Work instructions → Nothing but a number is needed here; count the lines of the listing that include "installed".

Data →
────────────────────────────────────────

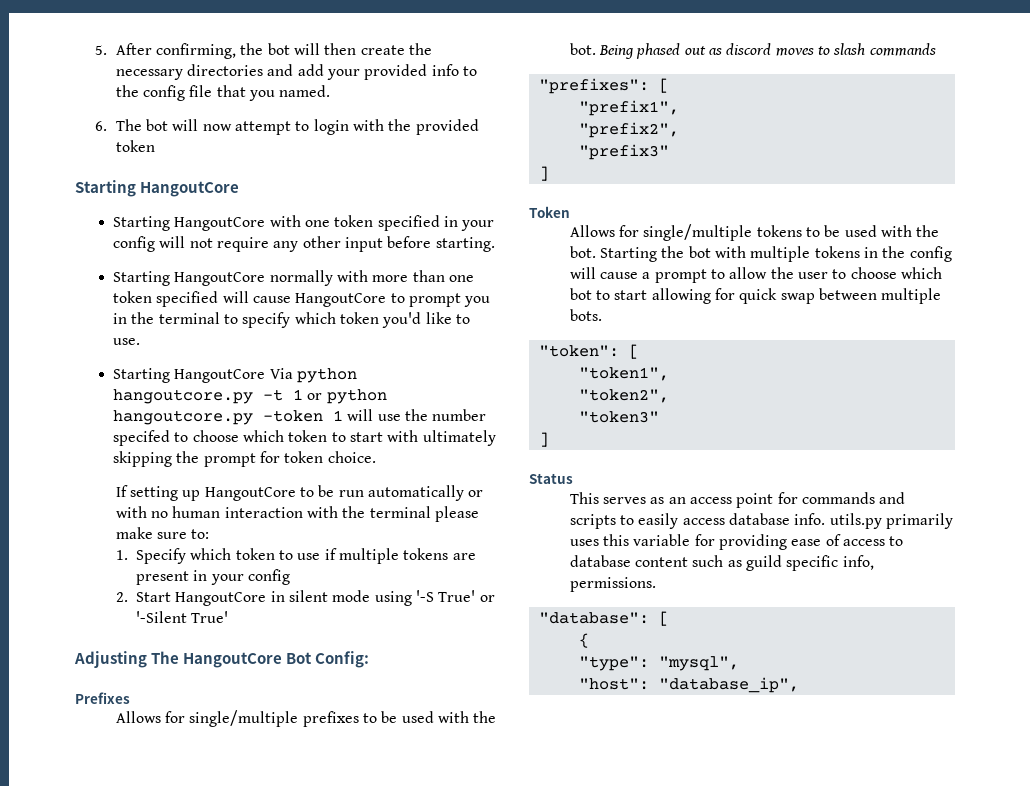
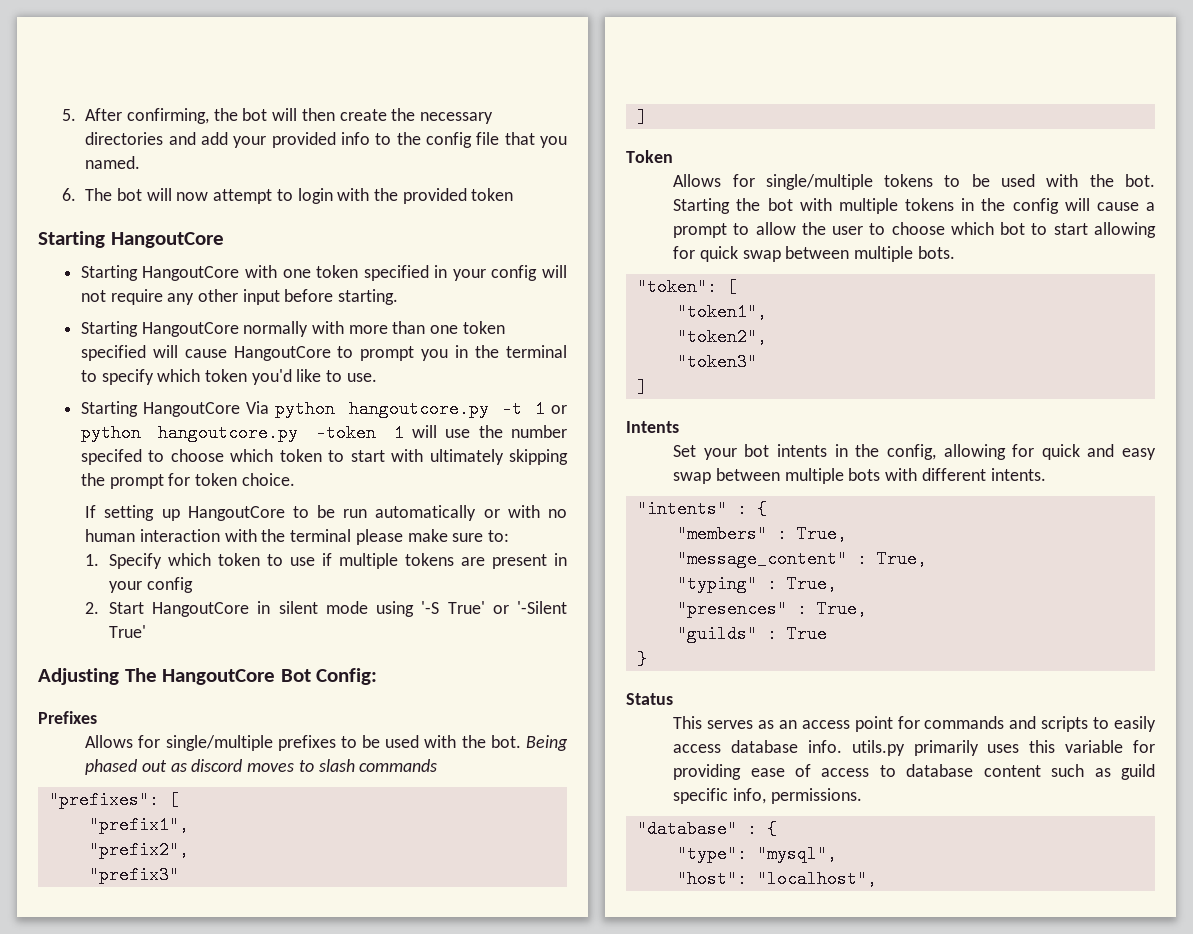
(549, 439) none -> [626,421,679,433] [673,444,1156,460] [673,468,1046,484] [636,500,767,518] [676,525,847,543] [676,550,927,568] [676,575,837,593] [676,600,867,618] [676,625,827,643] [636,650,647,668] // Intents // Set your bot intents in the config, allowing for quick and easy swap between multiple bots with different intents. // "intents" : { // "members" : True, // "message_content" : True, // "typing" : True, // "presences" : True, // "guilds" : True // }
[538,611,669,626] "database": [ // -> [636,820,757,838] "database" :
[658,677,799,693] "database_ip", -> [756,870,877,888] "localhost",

────────────────────────────────────────

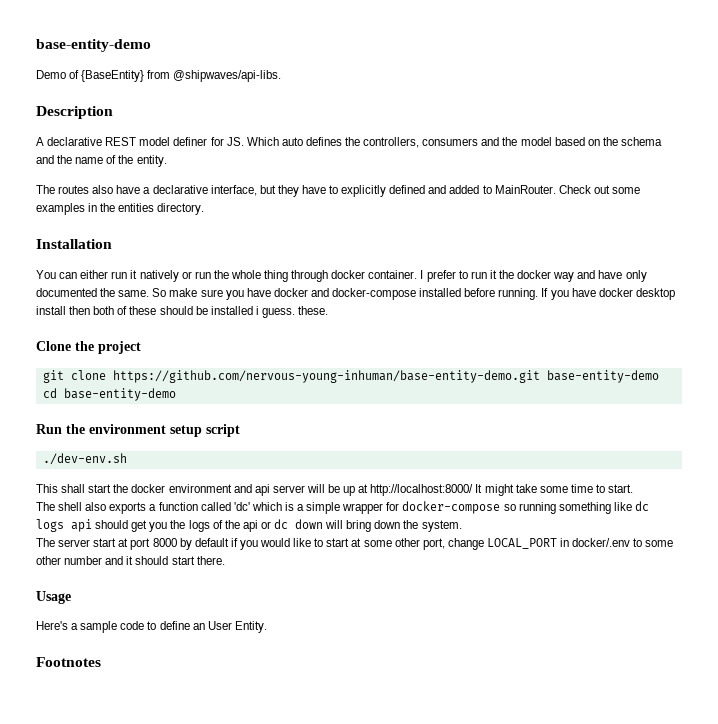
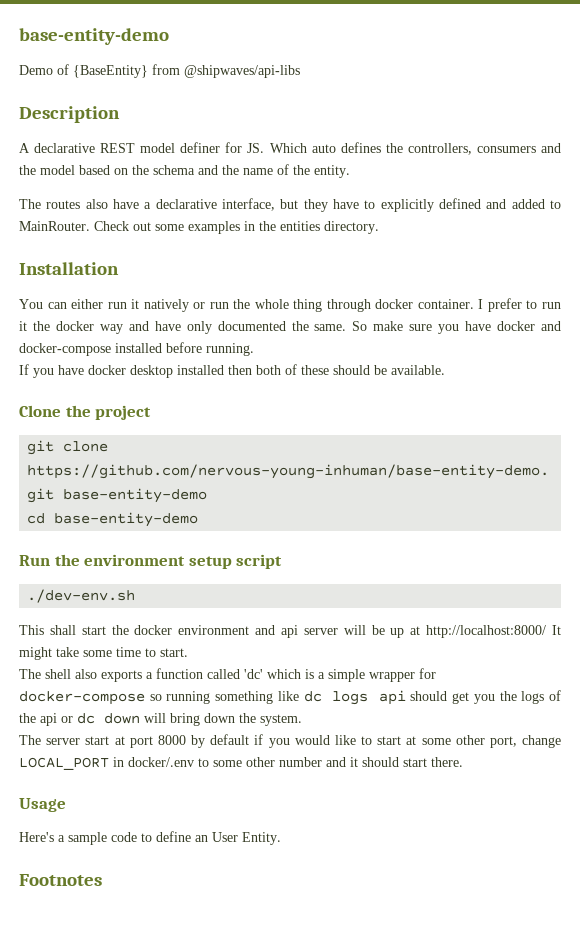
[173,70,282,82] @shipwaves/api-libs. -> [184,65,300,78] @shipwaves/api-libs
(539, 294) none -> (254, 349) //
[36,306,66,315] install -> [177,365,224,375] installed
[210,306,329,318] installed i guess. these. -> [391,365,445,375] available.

────────────────────────────────────────

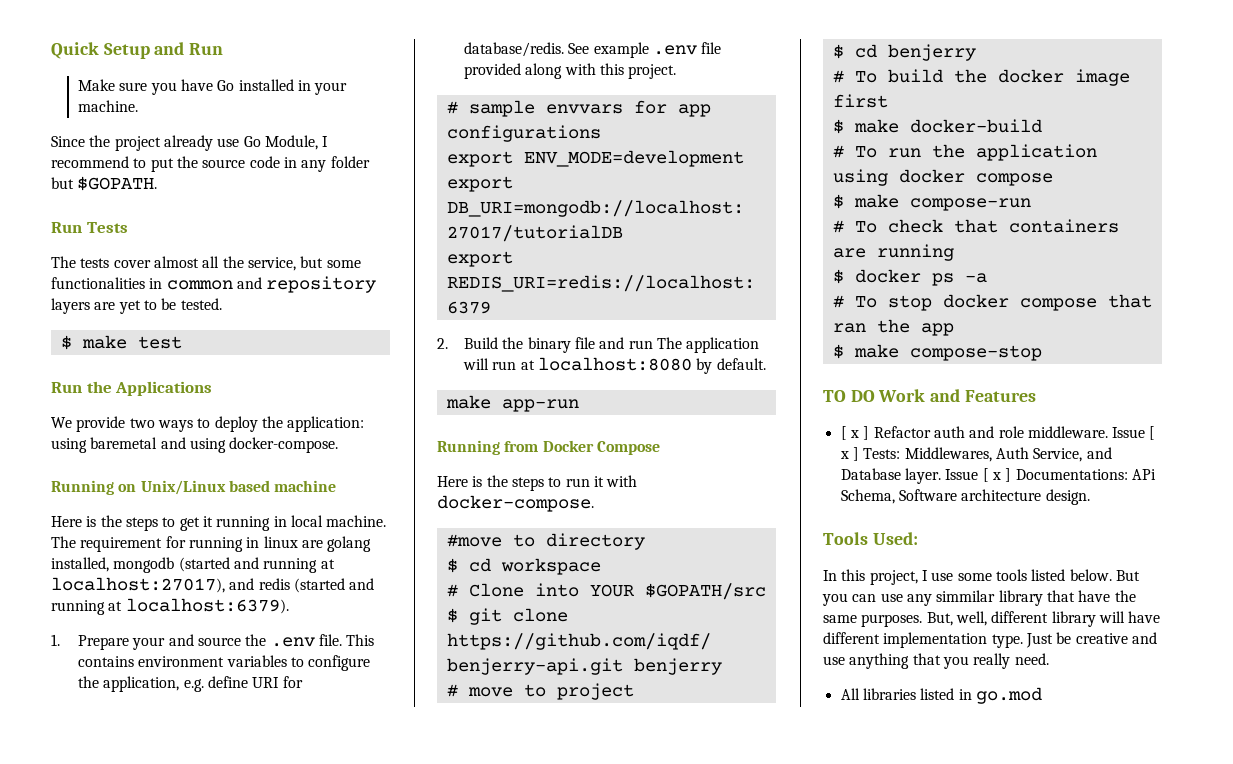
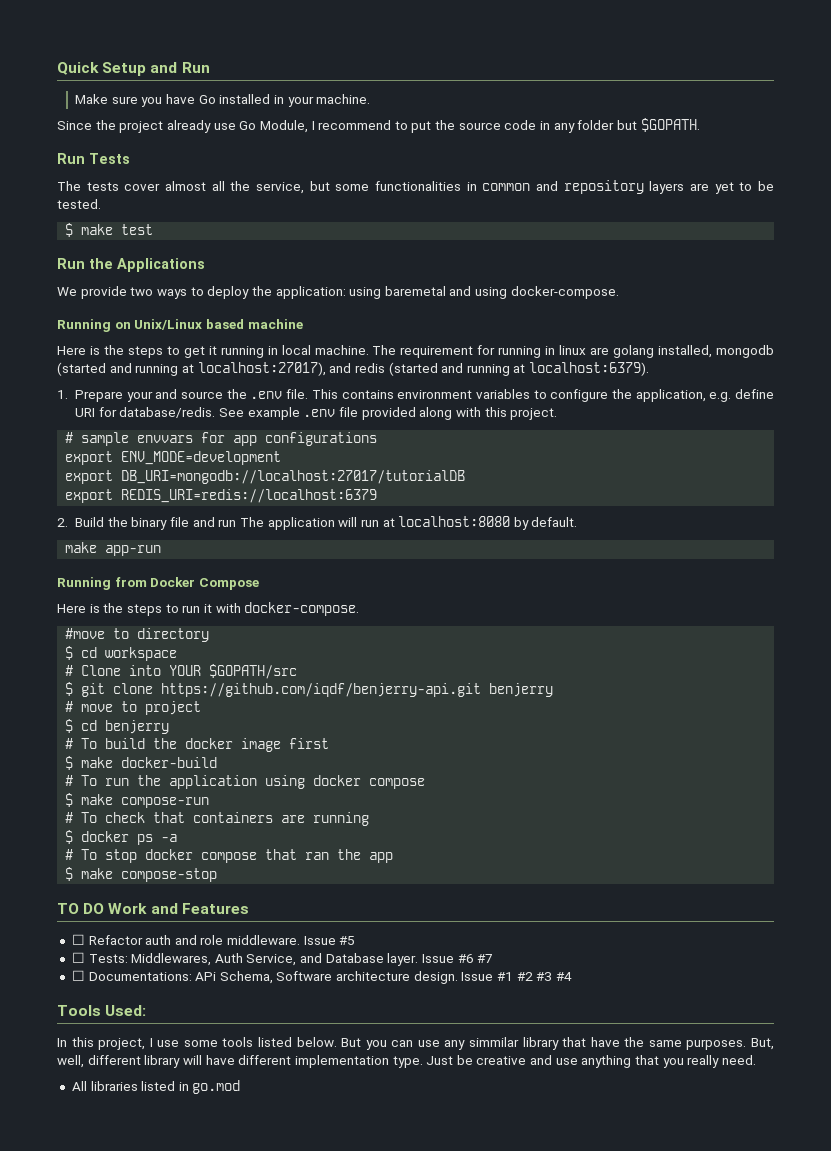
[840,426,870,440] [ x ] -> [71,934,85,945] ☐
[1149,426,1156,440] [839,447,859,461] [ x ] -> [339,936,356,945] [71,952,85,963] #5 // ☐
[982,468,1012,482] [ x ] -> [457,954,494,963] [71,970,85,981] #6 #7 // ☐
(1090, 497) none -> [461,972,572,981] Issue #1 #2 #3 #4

────────────────────────────────────────

Task output → 2